Autopsicografia
Como sabem alguns, fui sempre aborrecido e cinzento como um dia de chuva. Mas há um progresso: dantes era-o ao vivo, agora limito-me à prática virtual. Vejam as extraordinárias vantagens: ninguém precisa de se esforçar em amável deferência, ninguém tem que sacrificar-se por simpatia ou timidez. Sou realmente um entusiasta da internet. Afinal, neste intercâmbio entre o escrevente e os seus leitores há mais verdade do que na realidade da vida. Aqui ninguém finge um interesse que não tem; o leitor a quem as peculiaridades do meu blogue tristonho e bizarro ameaçarem de depressão corre logo a ir-se para outra. Não há tempo a perder nas navegações internáuticas. Uma pessoa só se detém onde algo o prende. Portanto, quem fica encontrou. O que fosse não sei. Afinidades? Coitados!... Espero que sejam antes diferenças, oposições, contrastes. A vida para além da tela certamente ressalta contra os tons mortiços desta.
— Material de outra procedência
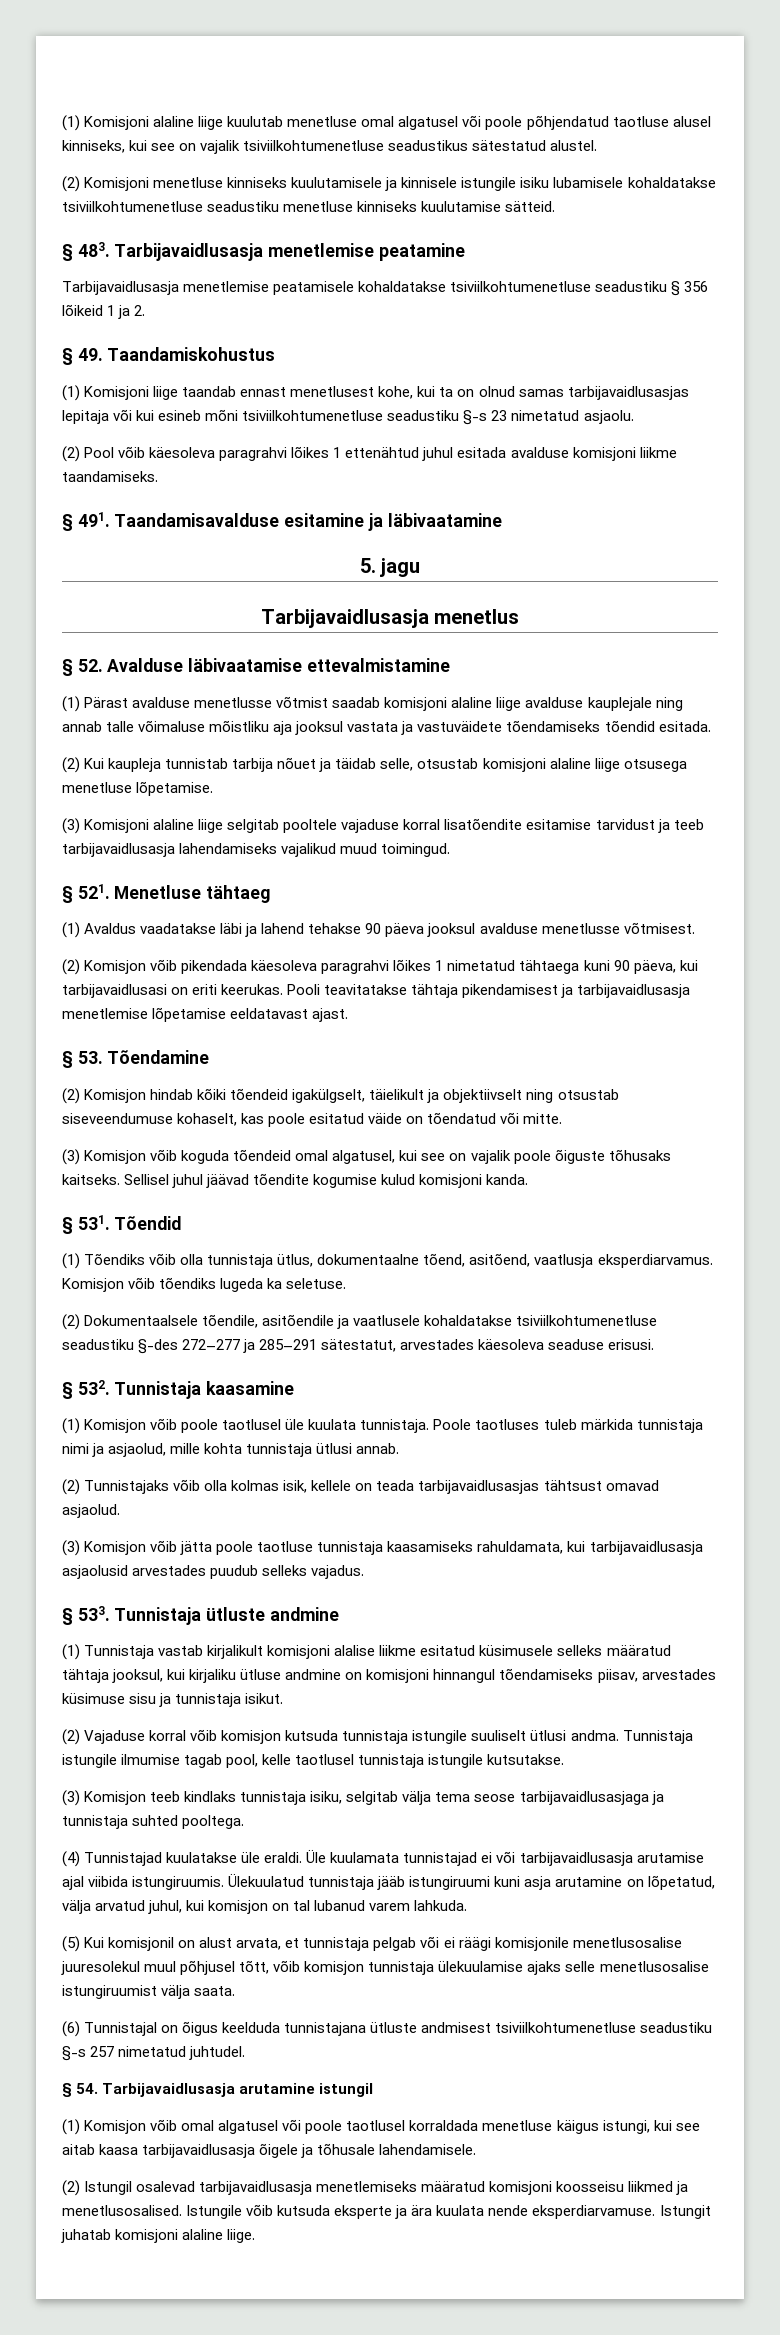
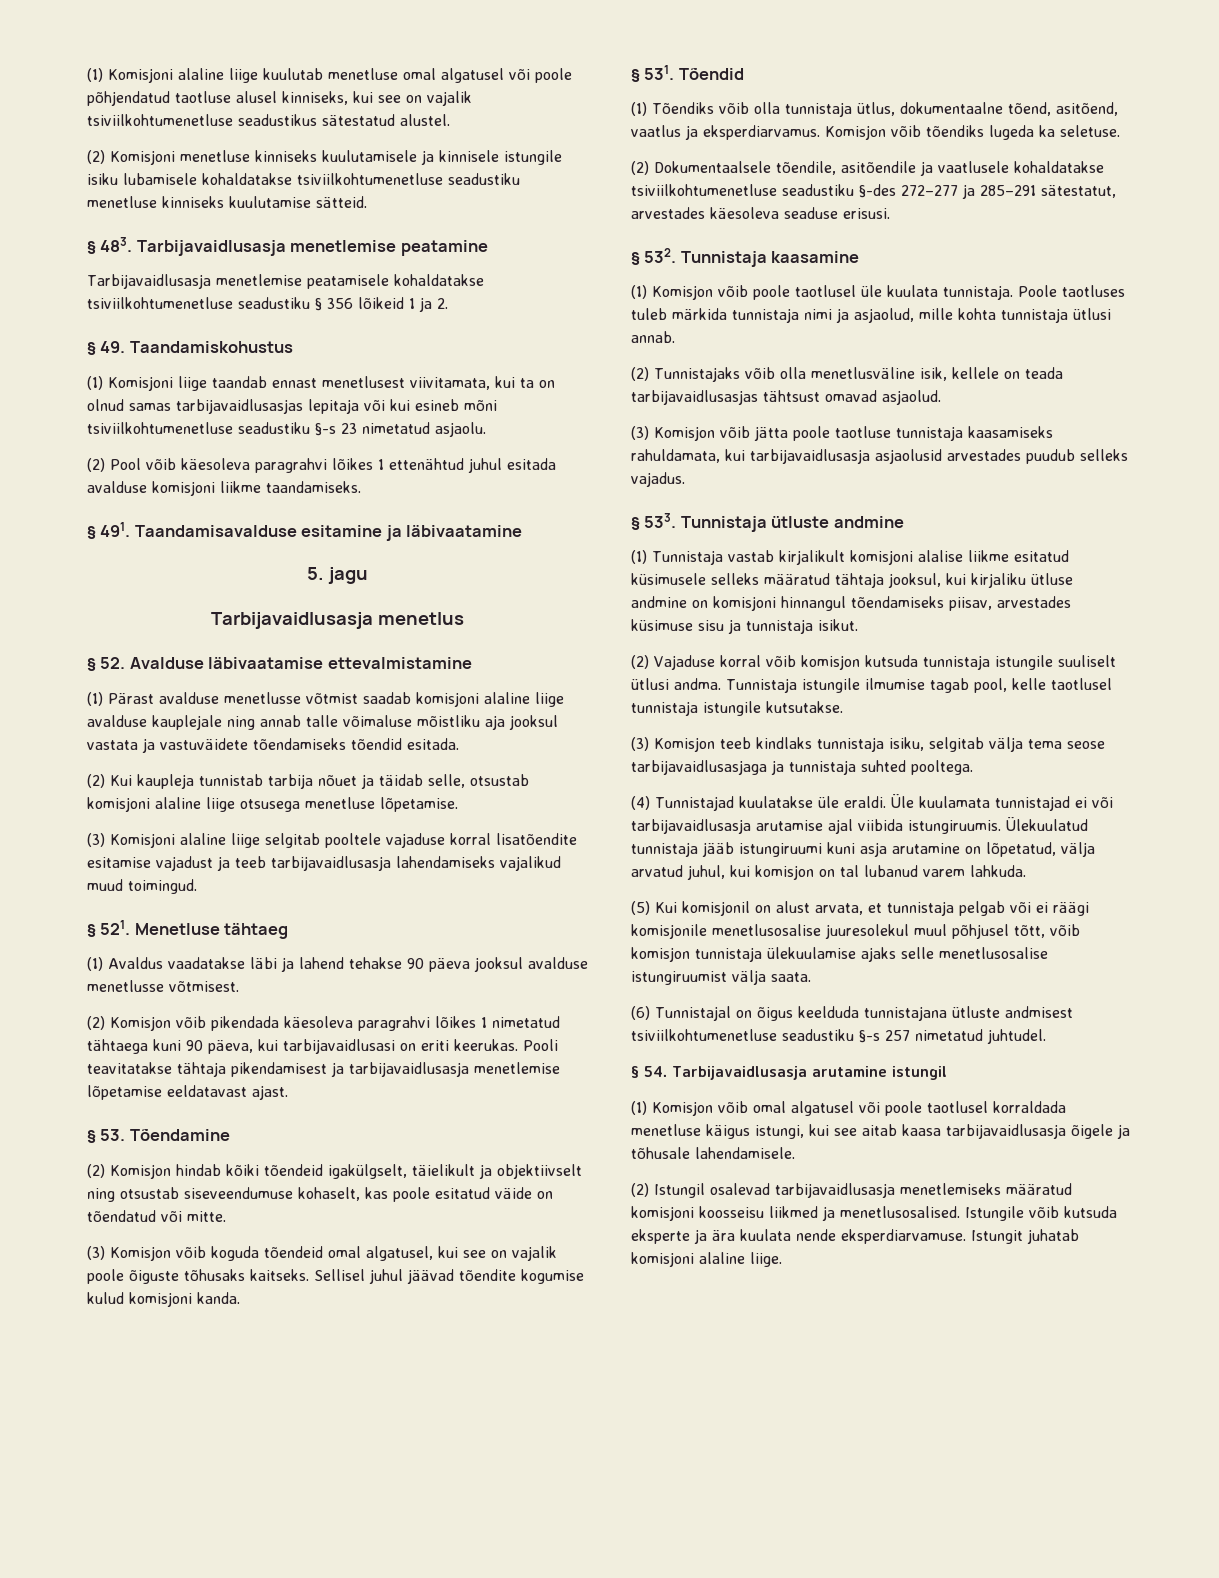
- (1) Komisjoni liige taandab ennast menetlusest kohe, kui ta on olnud samas tarbijavaidlusasjas lepitaja või kui esineb mõni tsiviilkohtumenetluse seadustiku §-s 23 nimetatud asjaolu.
+ (1) Komisjoni liige taandab ennast menetlusest viivitamata, kui ta on olnud samas tarbijavaidlusasjas lepitaja või kui esineb mõni tsiviilkohtumenetluse seadustiku §-s 23 nimetatud asjaolu.
- (3) Komisjoni alaline liige selgitab pooltele vajaduse korral lisatõendite esitamise tarvidust ja teeb tarbijavaidlusasja lahendamiseks vajalikud muud toimingud.
+ (3) Komisjoni alaline liige selgitab pooltele vajaduse korral lisatõendite esitamise vajadust ja teeb tarbijavaidlusasja lahendamiseks vajalikud muud toimingud.
- (1) Tõendiks võib olla tunnistaja ütlus, dokumentaalne tõend, asitõend, vaatlusja eksperdiarvamus.
+ (1) Tõendiks võib olla tunnistaja ütlus, dokumentaalne tõend, asitõend, vaatlus ja eksperdiarvamus.
- (2) Tunnistajaks võib olla kolmas isik, kellele on teada tarbijavaidlusasjas tähtsust omavad asjaolud.
+ (2) Tunnistajaks võib olla menetlusväline isik, kellele on teada tarbijavaidlusasjas tähtsust omavad asjaolud.

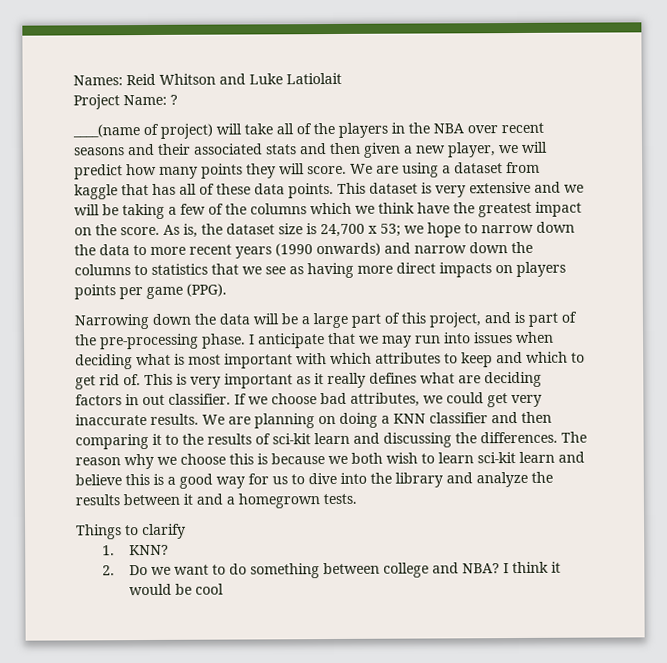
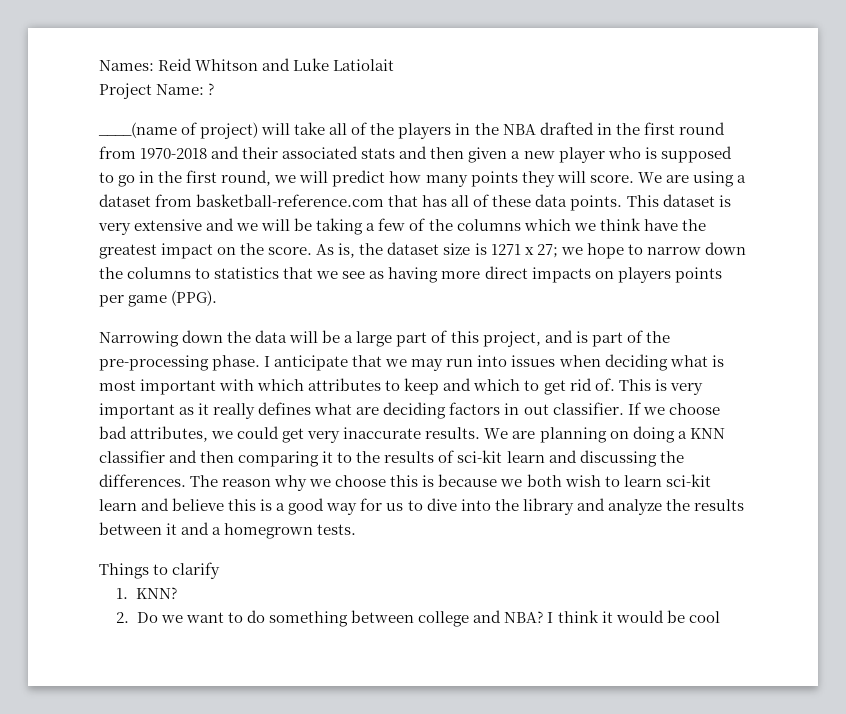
- ____(name of project) will take all of the players in the NBA over recent seasons and their associated stats and then given a new player, we will predict how many points they will score.
+ ____(name of project) will take all of the players in the NBA drafted in the first round from 1970-2018 and their associated stats and then given a new player who is supposed to go in the first round, we will predict how many points they will score.
- We are using a dataset from kaggle that has all of these data points.
+ We are using a dataset from basketball-reference.com that has all of these data points.
- As is, the dataset size is 24,700 x 53; we hope to narrow down the data to more recent years (1990 onwards) and narrow down the columns to statistics that we see as having more direct impacts on players points per game (PPG).
+ As is, the dataset size is 1271 x 27; we hope to narrow down the columns to statistics that we see as having more direct impacts on players points per game (PPG).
O blogue, assim entre o confessional e o impressionista, sempre serve de alguma coisa. Serve ao dono, por esse modo redimido nesta roda invisível dos falhanços em matéria de sociabilidade, e servirá outros, que cá encontram modelo de estudo e reflexão - sobre o que importa evitar, para não acabar um dia a viver na internet. Só tem virtudes, este vício do bloganço.